I've enjoyed all the comments on Stephen Marlowe. He's one of
my heroes, and the thrill of the Monterey Bouchercon, for me,
was getting to sign at the table next to him. I have a photo
of me and him that my wife took. Back in the '50s, he was
everywhere in the SF digests of the second rank, particularly
Imagination, Imaginative Tales, and Amazing Stories. I've
been buying a lot of those on eBay (and got sniped on one
today by our own Bob Toomey), and sometimes Marlowe wrote
entire issues under various names. His output in those days
was amazing, rivaling that of Robert Silverberg.
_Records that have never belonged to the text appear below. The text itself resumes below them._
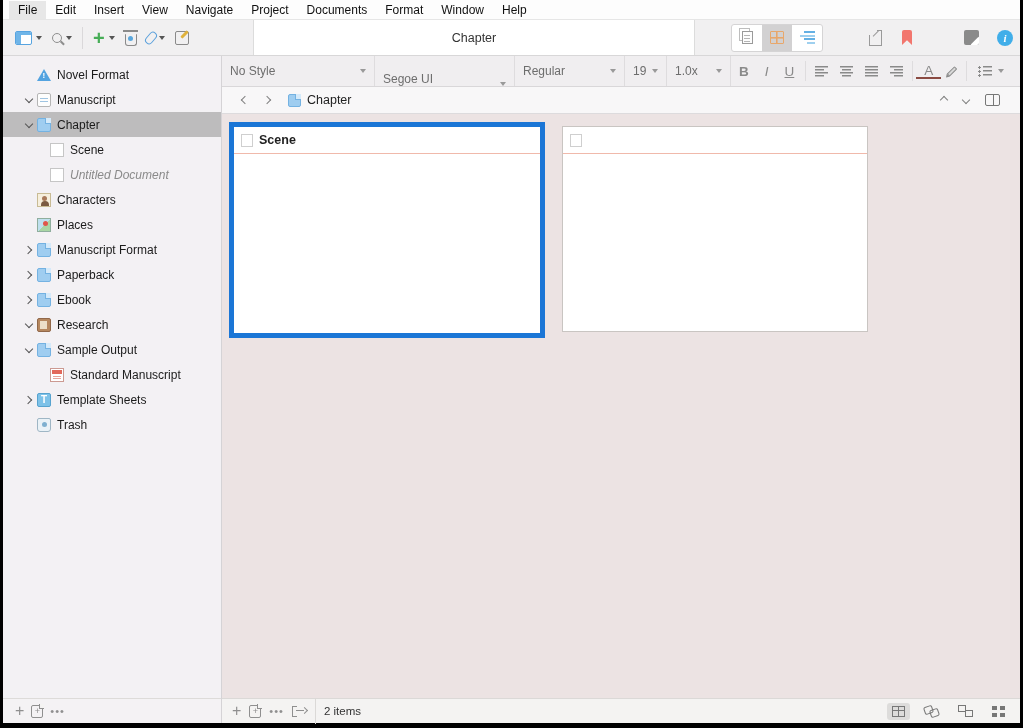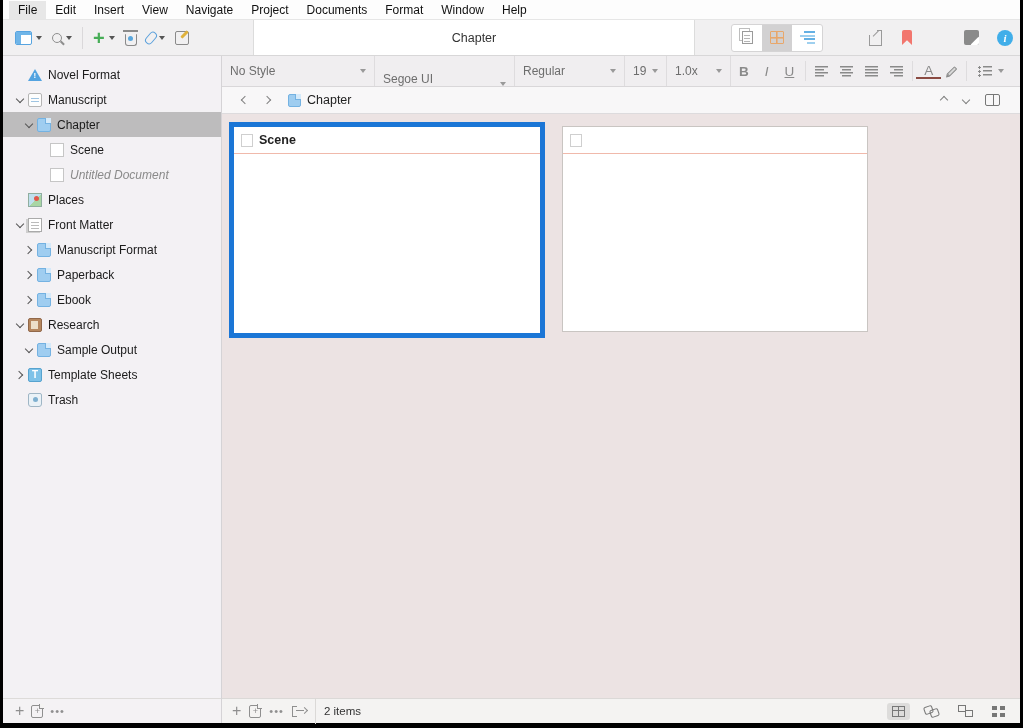"Novel Format" .tree-row[data-level="0"] { padding-left: 11px -> 20px }
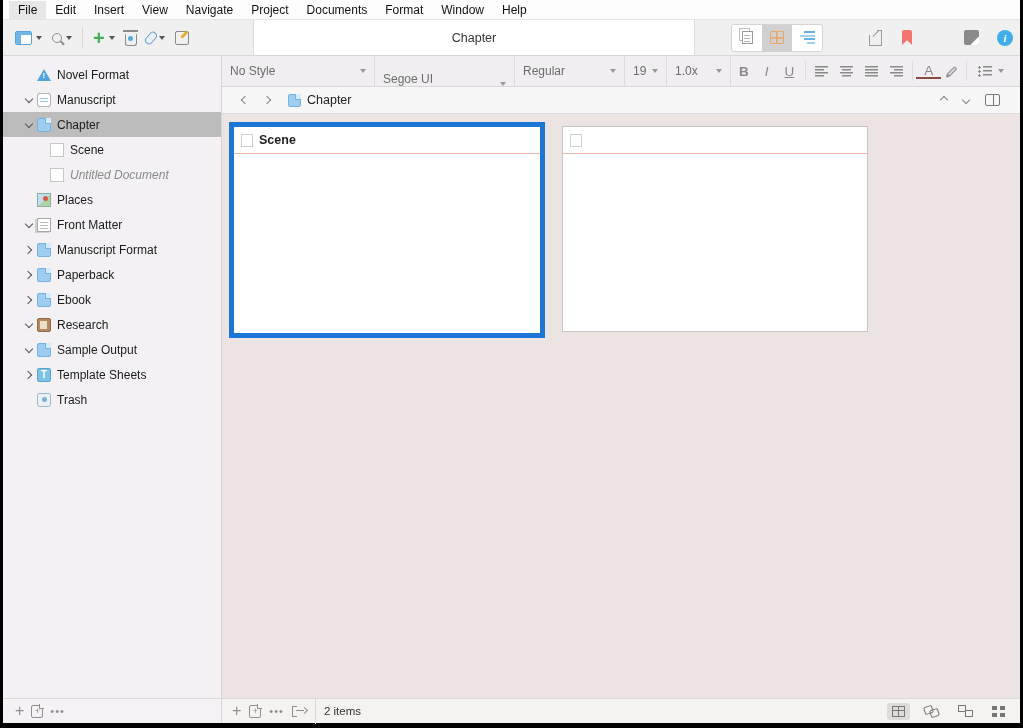"Characters" div.tree-row { html: none -> <div> <span></span> <span></span> <span>Characters</span> </div> }
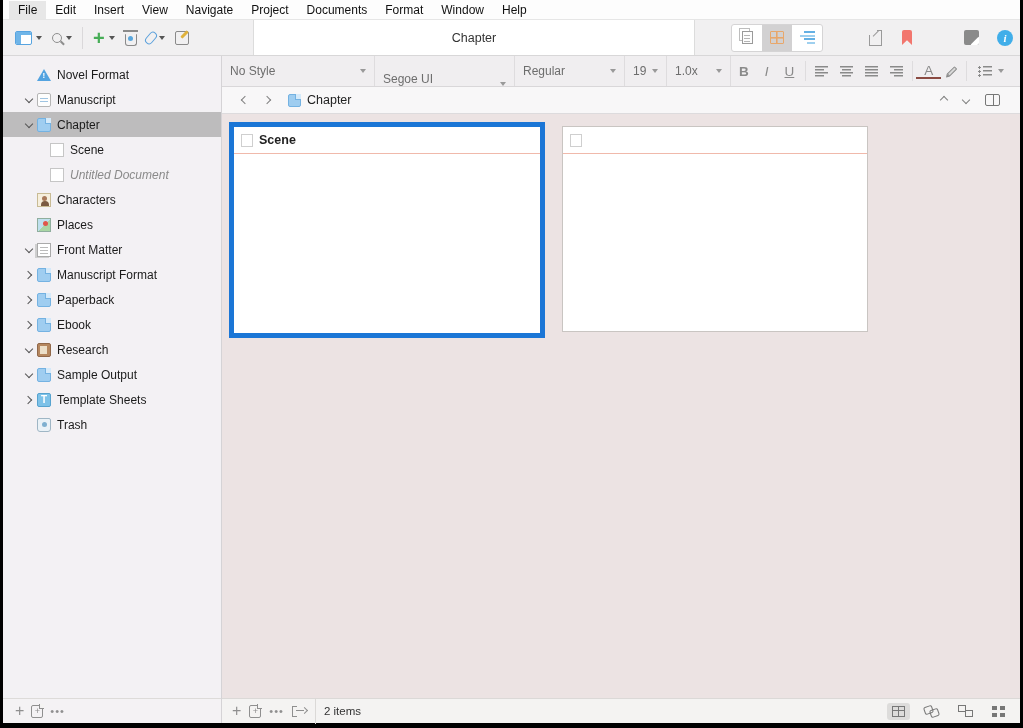"Front Matter" div.tree-row { html: <div> <span></span> <span></span> <span>Front Matter</span> </div> -> none }
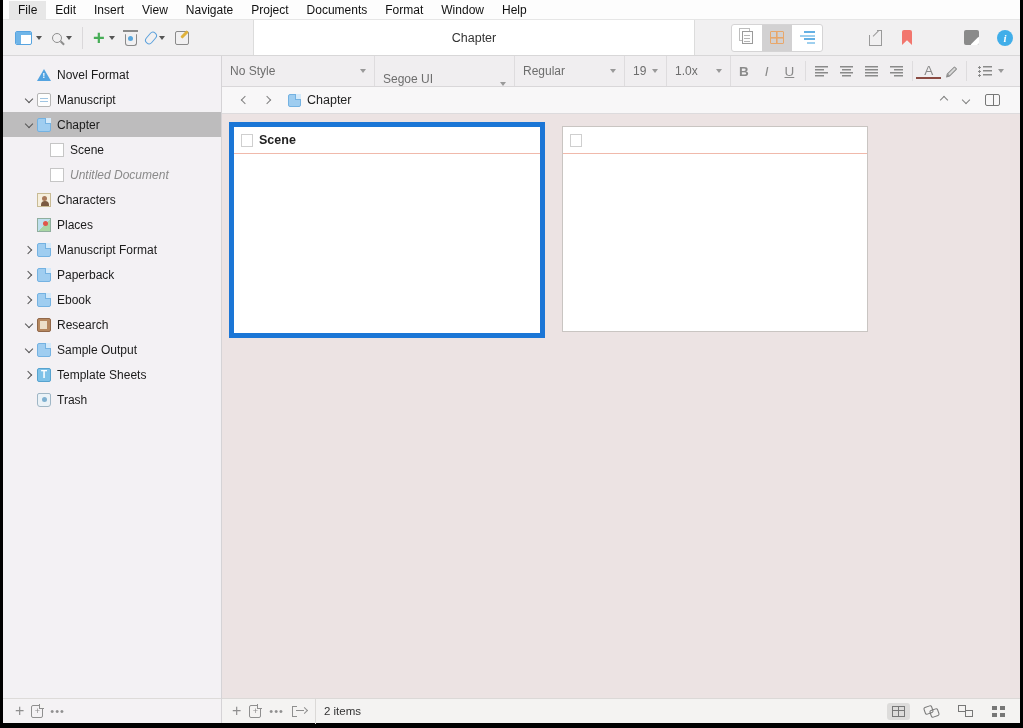"Standard Manuscript" div.tree-row { html: none -> <div> <span></span> <span></span> <span>Standard Manuscript</span> </div> }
I have to
agree with Richard Moore that his Chester Drum novels
probably aren't the best of Gold Medal, but they're certainly
entertaining, and I liked some of the later ones (with the
women's names in the titles) even better than the earlier
ones. I just finished reading the Ace reprint of Violence is
Golden (not a Drum novel), and the hero gets knocked out
twice within the first hundred pages. They don't write 'em
like that any more.
Bill Crider
-- # To unsubscribe from the regular list, say "unsubscribe rara-avis" to # majordomo@icomm.ca. This will not work for the digest version. # The web pages for the list are at http://www.miskatonic.org/rara-avis/ .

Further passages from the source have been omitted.